There is also personal experience that must be accounted for.  As a single, childless person, I acknowledge that metaphors of rebellious, faithless children do not have the same impact with me as they might another.  I have relatives who continue an agrarian way of life, but I have never lived on a farm or depended on an agrarian way of life.  I have lived, with the exception of my years as a law student and then a seminarian, in relative material comfort and financial stability.  In short, my world has never been in the kind of peril that Isaiah’s was.

Encountering the Text

Looking at the text for the first time, one is struck by particular images that leap from it.    Immediately, beginning at verse 8, one reads the word “tablet” and pictures Moses coming down from Sinai, carrying the tablets of the Torah in his hands.1See, e.g., Beuken, Isaiah II (Vol. 2): Isaiah Chapters 28-39, 159.  Beuken agrees with my impression that this verse casts Isaiah as ‘a prophet in the footsteps of Moses.’ (Internal citations omitted). One next encounters the image of “faithless children” “refusing to heed” and with the image of Moses in mind, pictures the Cecil B. DeMille-esque bacchanalia of idolatry and disobedience in which the Children of Israel partook in Moses’ absence.  One next encounters images of breaking: the break in the high wall, the smashing of pottery, of things shattered, broken into shards.  One cannot but think of Moses smashing the tablets of the Torah out of disgust for the disobedience of the children of Israel.
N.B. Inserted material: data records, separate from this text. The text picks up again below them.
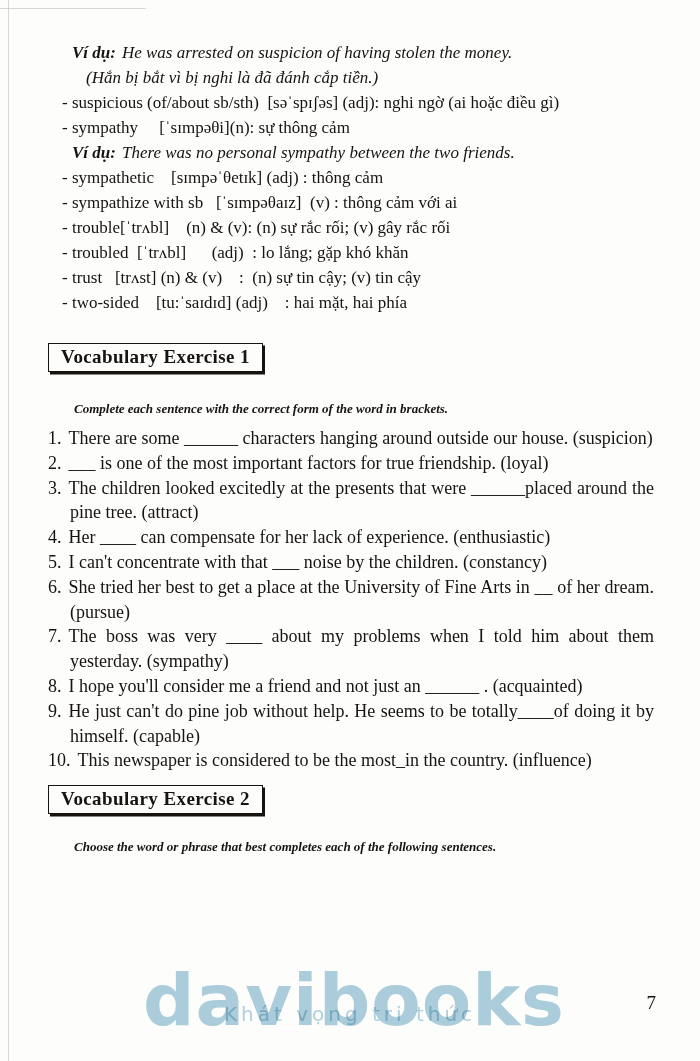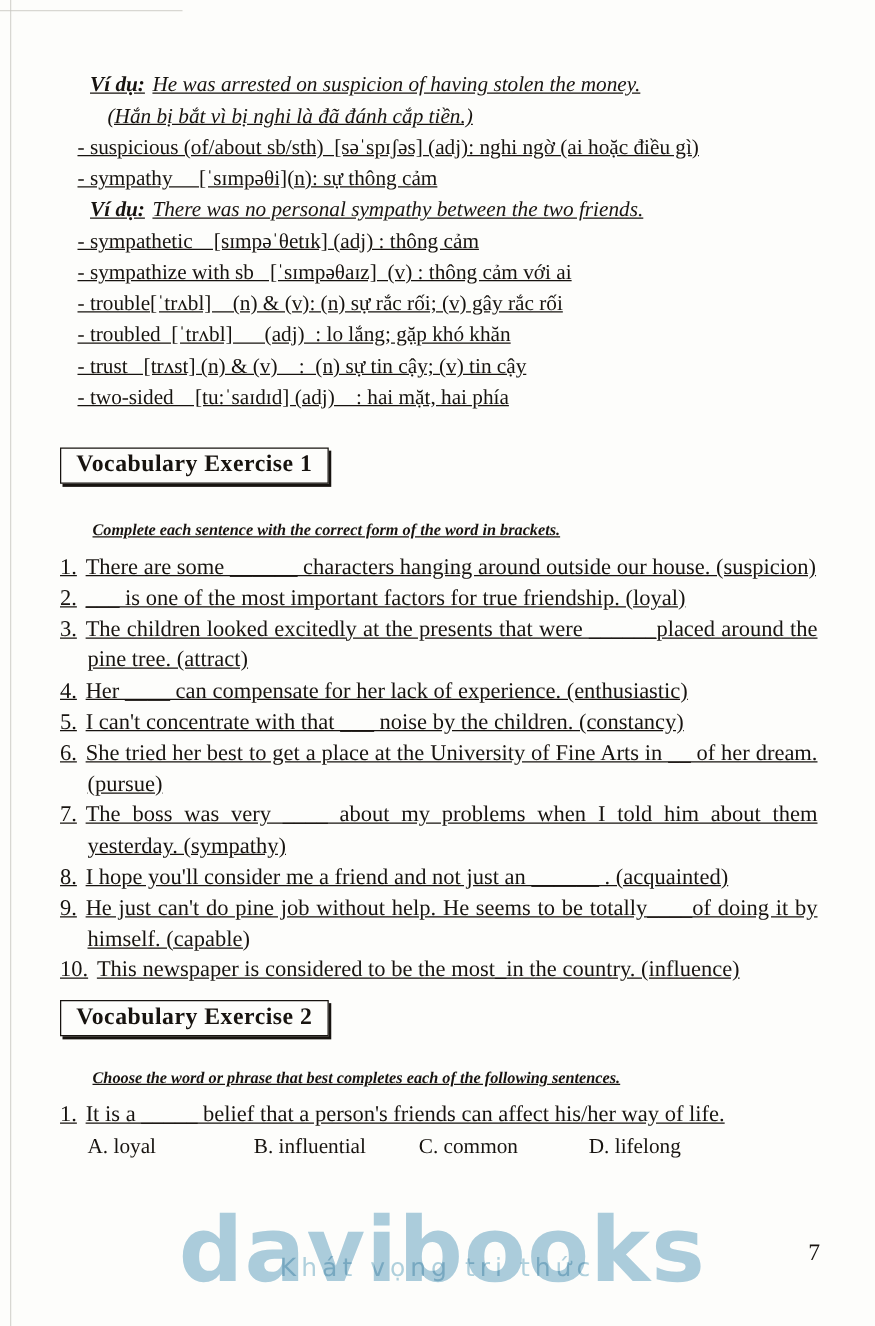--- a/index.html
+++ b/index.html
@@ -7,21 +7,21 @@
   body {
     width: 700px; height: 1061px;
     background: #fdfdfb;
     position: relative; overflow: hidden;
     font-family: "Liberation Serif", "DejaVu Serif", serif;
     color: #17130f;
   }
   .scan-line-left { position: absolute; left: 8px; top: 0; width: 1px; height: 1061px; background: #c8c6c0; opacity: .7; }
   .scan-line-top  { position: absolute; left: 0; top: 8px; width: 146px; height: 1px; background: #c8c6c0; opacity: .7; }
 
-  .content { position: absolute; top: 55px; left: 48px; width: 606px; text-decoration: underline; }
+  .content { position: absolute; top: 40px; left: 48px; width: 606px; }
 
   
   .vl { font-size: 17px; line-height: 25px; white-space: pre-wrap; }
   .vl.ex { margin-left: 24px; font-style: italic; }
   .vl.ex .lbl { font-weight: bold; margin-right: 6px; }
   .vl.tr { margin-left: 38px; font-style: italic; }
   .vl.en { margin-left: 14px; }
 
   
   .head-wrap { text-align: left; margin-top: 28px; }
@@ -118,24 +118,18 @@
   </div>
 
   <div class="head-wrap" style="margin-top:12px;">
     <div class="head-box">
       <span class="head-title">Vocabulary Exercise 2</span>
     </div>
   </div>
 
   <div class="instr tight">Choose the word or phrase that best completes each of the following sentences.</div>
 
-  <div class="items">
-    <div class="item"><span class="num">1.</span><span>It is a _____ belief that a person's friends can affect his/her way of life.</span></div>
-    <div class="options">
-      <span class="opt o1">A. loyal</span><span class="opt o2">B. influential</span><span class="opt o3">C. common</span><span class="opt">D. lifelong</span>
-    </div>
-  </div>
 
 </div>
 
 <div class="wm-name">davibooks</div>
 <div class="wm-slogan">Khát vọng tri thức</div>
 <div class="page-num">7</div>
 
 </body></html>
It is surprising to have such a reaction, given that one is reading Isaiah, and Isaiah does not use the Sinai covenant tradition.  Nevertheless, images such as these resonate across a number of traditions.   But the images are not all of Sinai and violence.  Stillness, quietness, and calm trust come to the fore at the end of the text.  In the dust that settles after calamity, there is calm and hope.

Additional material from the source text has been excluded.